■ **REQUIRED WORK**:
For each line of the data below that includes the string "зубчатого", count one, and answer with the sum only.

PROVIDED INFORMATION below:

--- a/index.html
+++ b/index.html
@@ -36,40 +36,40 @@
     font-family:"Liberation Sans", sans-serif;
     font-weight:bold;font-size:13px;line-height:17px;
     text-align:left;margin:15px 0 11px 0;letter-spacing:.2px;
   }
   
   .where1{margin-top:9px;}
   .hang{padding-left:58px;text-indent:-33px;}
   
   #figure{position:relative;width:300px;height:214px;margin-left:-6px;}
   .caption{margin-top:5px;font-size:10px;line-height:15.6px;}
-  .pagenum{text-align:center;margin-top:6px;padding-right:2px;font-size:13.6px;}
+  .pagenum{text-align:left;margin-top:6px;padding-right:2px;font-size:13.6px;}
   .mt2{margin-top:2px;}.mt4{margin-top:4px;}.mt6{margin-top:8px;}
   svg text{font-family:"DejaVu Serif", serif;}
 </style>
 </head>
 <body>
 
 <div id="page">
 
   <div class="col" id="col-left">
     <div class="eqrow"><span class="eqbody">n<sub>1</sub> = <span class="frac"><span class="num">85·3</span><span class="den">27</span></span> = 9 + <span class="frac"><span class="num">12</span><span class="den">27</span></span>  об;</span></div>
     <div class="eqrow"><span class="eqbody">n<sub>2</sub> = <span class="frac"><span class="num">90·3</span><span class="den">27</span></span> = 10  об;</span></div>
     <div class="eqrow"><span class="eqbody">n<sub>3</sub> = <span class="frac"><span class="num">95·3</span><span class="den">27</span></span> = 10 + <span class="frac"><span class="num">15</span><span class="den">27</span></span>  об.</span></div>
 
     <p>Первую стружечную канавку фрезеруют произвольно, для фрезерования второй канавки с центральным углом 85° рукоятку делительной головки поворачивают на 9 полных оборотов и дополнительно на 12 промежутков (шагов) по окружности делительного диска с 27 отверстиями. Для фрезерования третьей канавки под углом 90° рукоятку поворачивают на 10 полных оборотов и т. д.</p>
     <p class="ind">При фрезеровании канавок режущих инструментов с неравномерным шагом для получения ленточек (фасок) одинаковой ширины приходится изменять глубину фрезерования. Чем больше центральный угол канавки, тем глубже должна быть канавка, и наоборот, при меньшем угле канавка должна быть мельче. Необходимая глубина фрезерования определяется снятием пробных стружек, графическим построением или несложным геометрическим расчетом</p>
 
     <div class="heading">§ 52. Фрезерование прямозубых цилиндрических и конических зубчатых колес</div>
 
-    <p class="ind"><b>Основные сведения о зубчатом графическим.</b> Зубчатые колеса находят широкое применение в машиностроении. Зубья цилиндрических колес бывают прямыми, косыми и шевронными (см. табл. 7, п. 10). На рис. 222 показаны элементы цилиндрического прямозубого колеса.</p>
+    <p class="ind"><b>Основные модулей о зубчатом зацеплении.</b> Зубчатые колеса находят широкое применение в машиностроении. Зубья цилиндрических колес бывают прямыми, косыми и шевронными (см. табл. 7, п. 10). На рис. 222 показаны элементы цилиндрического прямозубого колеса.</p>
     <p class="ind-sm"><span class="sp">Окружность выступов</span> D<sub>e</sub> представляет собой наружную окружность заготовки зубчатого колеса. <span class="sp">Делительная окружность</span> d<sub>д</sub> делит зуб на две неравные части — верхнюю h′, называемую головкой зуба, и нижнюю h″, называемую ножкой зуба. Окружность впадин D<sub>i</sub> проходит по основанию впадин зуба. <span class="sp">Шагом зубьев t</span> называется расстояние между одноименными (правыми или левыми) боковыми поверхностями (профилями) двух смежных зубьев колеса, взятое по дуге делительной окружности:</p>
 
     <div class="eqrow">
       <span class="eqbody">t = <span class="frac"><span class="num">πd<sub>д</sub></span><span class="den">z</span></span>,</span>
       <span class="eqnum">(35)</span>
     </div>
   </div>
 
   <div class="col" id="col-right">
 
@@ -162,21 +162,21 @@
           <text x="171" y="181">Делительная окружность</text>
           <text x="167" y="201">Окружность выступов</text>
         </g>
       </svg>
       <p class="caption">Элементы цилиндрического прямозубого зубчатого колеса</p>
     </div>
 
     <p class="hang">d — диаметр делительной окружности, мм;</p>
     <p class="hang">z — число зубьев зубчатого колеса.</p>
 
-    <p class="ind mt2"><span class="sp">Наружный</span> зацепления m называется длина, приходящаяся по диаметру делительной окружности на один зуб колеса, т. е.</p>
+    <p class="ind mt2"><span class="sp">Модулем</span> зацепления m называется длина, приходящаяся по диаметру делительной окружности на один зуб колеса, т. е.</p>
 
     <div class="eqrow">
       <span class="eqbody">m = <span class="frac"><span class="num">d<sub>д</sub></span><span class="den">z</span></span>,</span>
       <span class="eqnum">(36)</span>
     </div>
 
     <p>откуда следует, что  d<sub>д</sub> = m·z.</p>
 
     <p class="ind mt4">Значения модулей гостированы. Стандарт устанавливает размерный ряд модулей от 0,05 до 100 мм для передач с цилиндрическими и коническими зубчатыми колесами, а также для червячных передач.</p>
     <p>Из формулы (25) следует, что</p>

End of PROVIDED INFORMATION.
PROVIDED INFORMATION below:

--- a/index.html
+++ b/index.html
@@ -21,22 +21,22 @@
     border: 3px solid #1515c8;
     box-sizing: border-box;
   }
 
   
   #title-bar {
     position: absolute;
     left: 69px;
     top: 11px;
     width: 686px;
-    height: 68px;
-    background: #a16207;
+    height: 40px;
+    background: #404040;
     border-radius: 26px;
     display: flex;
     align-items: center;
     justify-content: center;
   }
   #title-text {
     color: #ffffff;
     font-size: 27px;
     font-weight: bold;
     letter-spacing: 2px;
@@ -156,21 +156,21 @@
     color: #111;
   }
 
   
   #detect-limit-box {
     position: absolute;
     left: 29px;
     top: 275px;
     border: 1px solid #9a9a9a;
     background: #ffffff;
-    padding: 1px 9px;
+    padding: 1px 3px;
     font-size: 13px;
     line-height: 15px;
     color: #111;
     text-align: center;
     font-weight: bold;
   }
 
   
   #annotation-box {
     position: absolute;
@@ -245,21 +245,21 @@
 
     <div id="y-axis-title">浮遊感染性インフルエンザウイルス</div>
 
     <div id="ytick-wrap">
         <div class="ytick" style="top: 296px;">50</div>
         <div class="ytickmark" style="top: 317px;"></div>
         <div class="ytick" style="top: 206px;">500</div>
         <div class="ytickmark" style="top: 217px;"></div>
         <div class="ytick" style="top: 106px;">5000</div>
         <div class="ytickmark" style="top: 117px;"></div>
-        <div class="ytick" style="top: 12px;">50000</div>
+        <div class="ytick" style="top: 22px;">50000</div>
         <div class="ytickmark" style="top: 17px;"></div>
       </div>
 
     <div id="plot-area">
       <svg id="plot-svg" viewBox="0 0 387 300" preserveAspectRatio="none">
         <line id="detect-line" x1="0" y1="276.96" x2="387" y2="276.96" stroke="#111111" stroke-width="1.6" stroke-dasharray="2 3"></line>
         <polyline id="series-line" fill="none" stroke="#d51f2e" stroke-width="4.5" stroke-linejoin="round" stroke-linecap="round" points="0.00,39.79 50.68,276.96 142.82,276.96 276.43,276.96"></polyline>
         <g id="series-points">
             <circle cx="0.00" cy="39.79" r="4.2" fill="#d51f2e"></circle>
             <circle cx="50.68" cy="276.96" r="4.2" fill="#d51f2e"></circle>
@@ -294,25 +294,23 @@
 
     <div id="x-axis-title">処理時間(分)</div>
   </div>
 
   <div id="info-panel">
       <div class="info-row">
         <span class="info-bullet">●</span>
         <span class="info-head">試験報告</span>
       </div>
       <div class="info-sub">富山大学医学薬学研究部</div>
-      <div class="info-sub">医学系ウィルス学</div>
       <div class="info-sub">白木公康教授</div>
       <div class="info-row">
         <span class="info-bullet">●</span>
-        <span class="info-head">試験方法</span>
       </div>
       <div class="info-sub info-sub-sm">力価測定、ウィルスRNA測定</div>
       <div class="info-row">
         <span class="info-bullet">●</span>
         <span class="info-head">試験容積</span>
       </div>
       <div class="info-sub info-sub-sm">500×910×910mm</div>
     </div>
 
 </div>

End of PROVIDED INFORMATION.

■ **ANSWER BOX**:
3